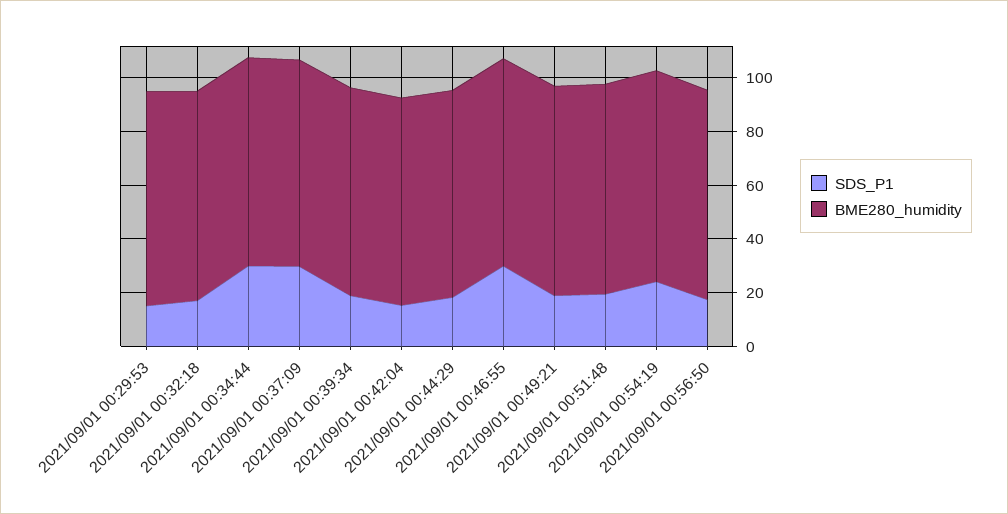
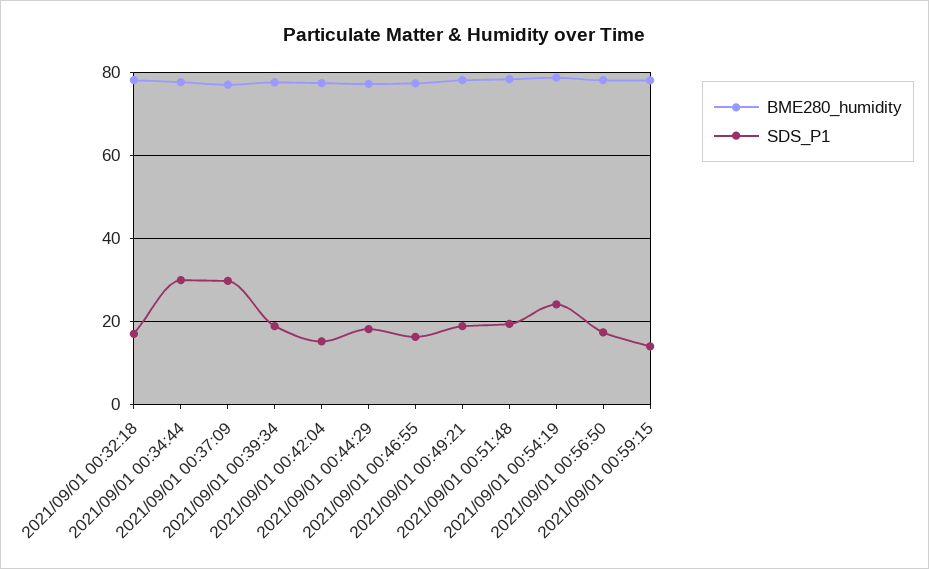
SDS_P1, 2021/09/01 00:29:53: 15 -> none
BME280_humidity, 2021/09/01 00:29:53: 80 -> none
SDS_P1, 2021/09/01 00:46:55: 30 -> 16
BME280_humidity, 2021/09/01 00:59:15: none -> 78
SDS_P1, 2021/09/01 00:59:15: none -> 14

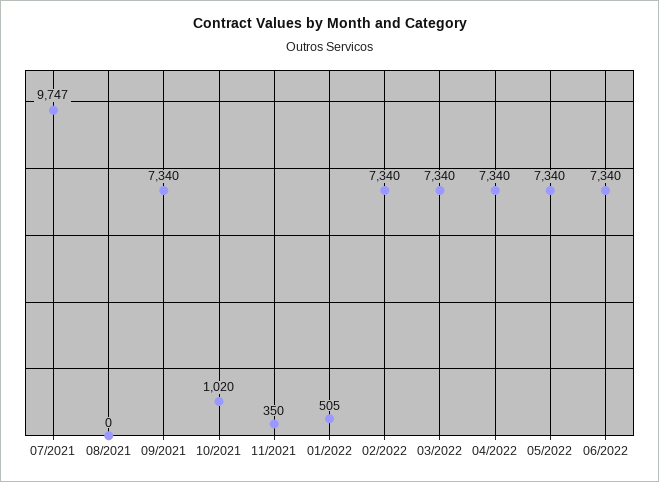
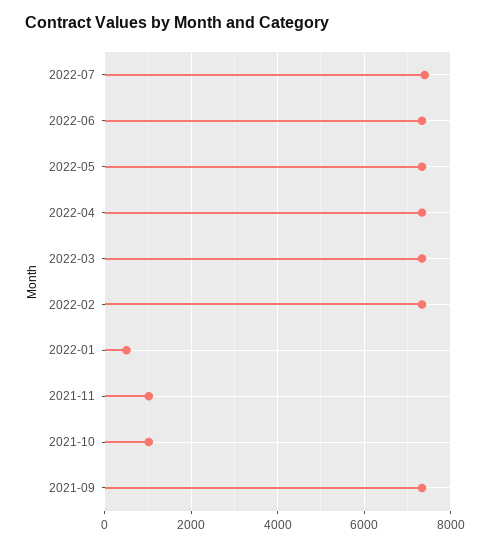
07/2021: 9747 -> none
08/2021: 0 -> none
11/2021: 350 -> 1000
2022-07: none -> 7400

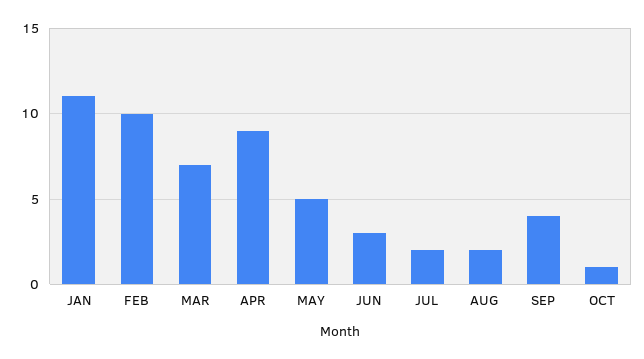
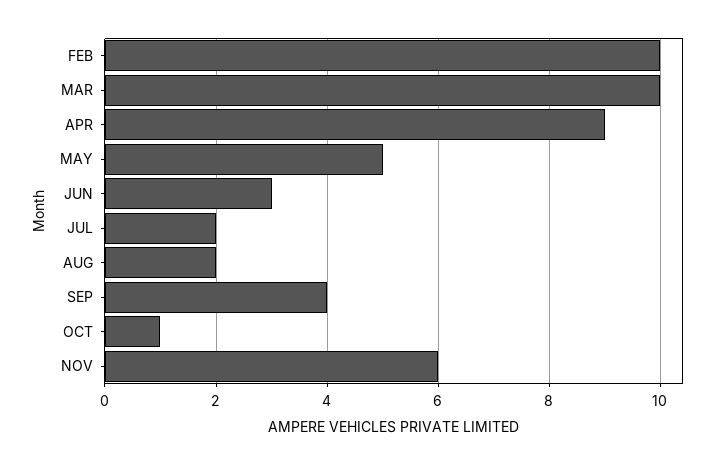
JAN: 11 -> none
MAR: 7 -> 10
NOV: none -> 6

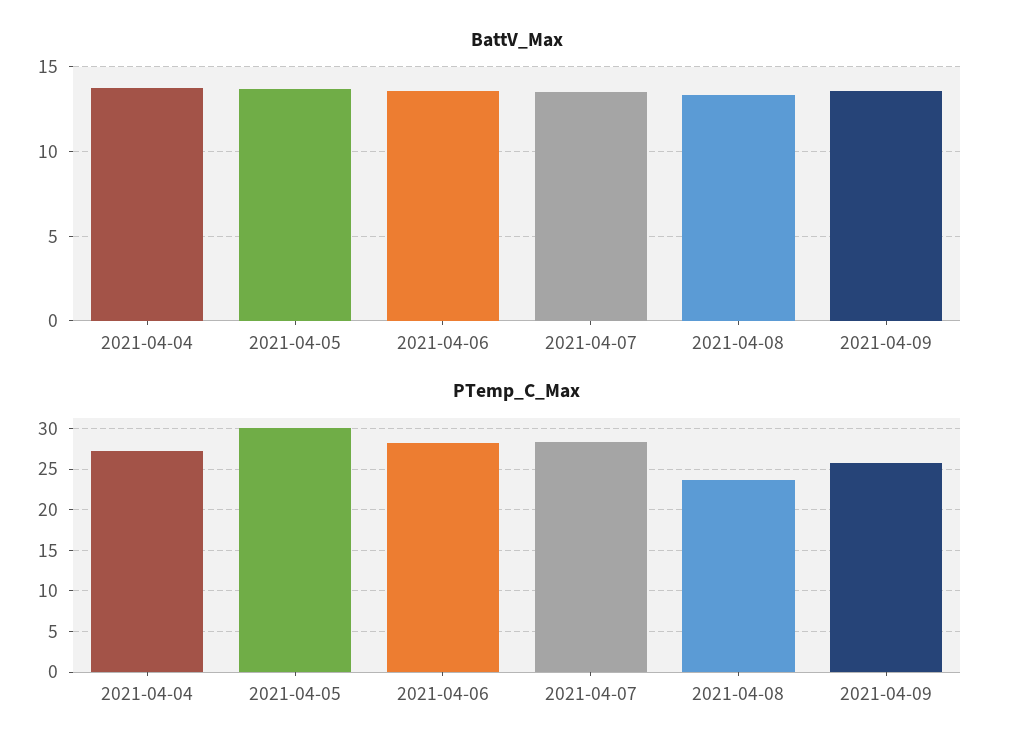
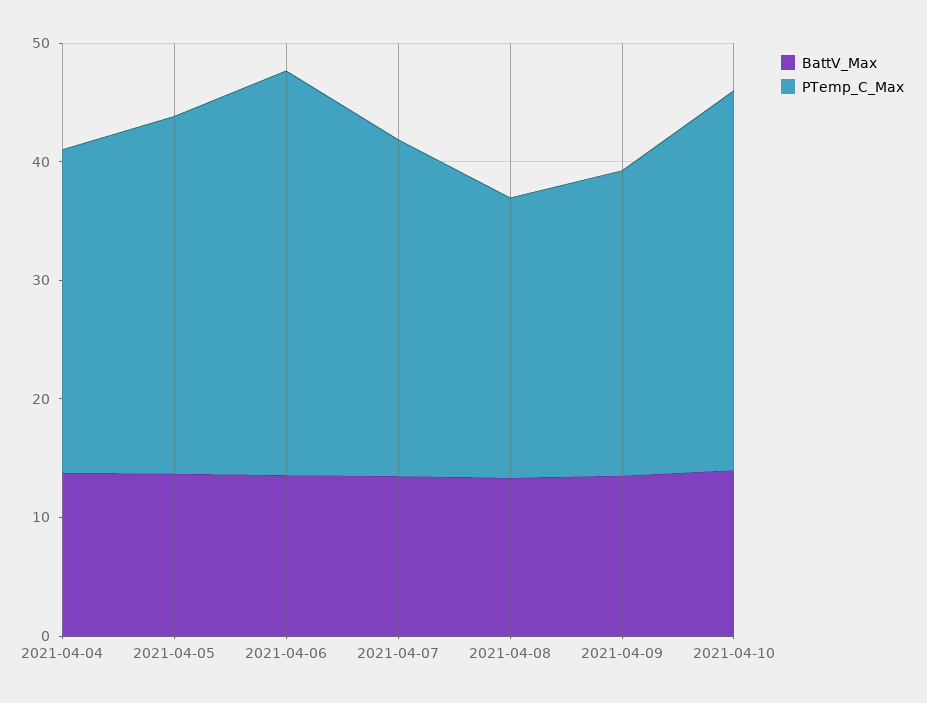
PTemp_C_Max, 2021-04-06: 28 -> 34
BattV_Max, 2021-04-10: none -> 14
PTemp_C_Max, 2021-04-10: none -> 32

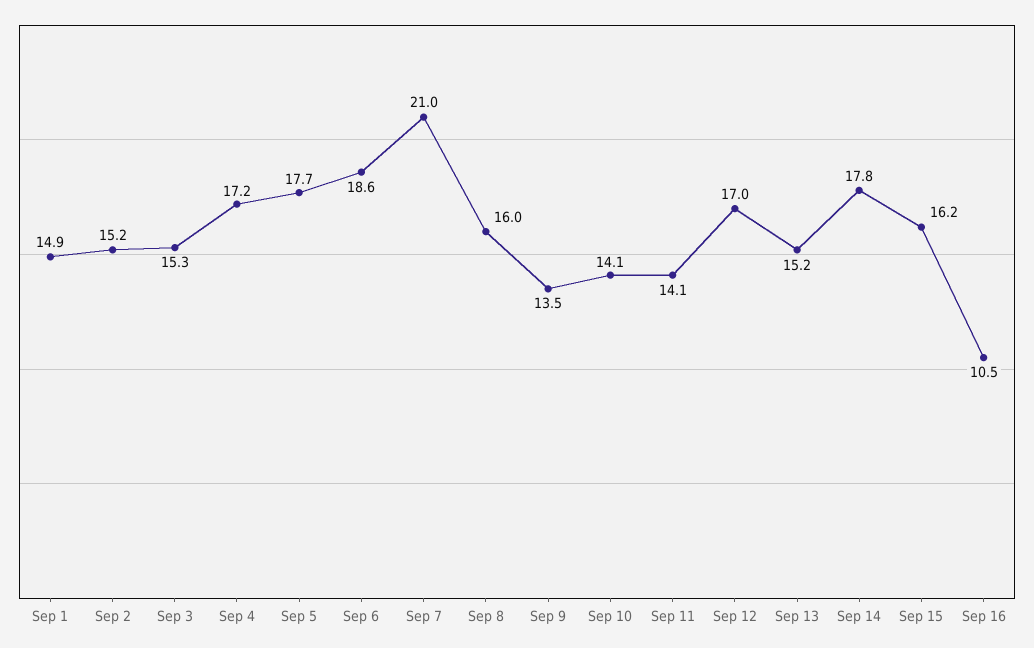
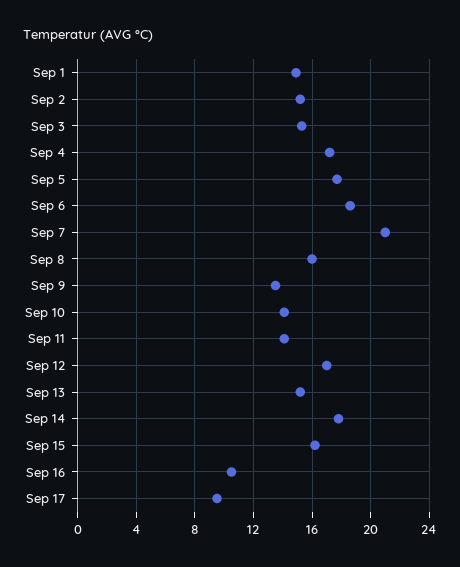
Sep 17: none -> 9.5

----

▶ **Exercise requirements**:
Each line of the data should be printed again exactly. Please leave pictures out.

▶ **Solution to the exercise**:
SDS_P1, 2021/09/01 00:29:53: 15 -> none
BME280_humidity, 2021/09/01 00:29:53: 80 -> none
SDS_P1, 2021/09/01 00:46:55: 30 -> 16
BME280_humidity, 2021/09/01 00:59:15: none -> 78
SDS_P1, 2021/09/01 00:59:15: none -> 14

07/2021: 9747 -> none
08/2021: 0 -> none
11/2021: 350 -> 1000
2022-07: none -> 7400

JAN: 11 -> none
MAR: 7 -> 10
NOV: none -> 6

PTemp_C_Max, 2021-04-06: 28 -> 34
BattV_Max, 2021-04-10: none -> 14
PTemp_C_Max, 2021-04-10: none -> 32

Sep 17: none -> 9.5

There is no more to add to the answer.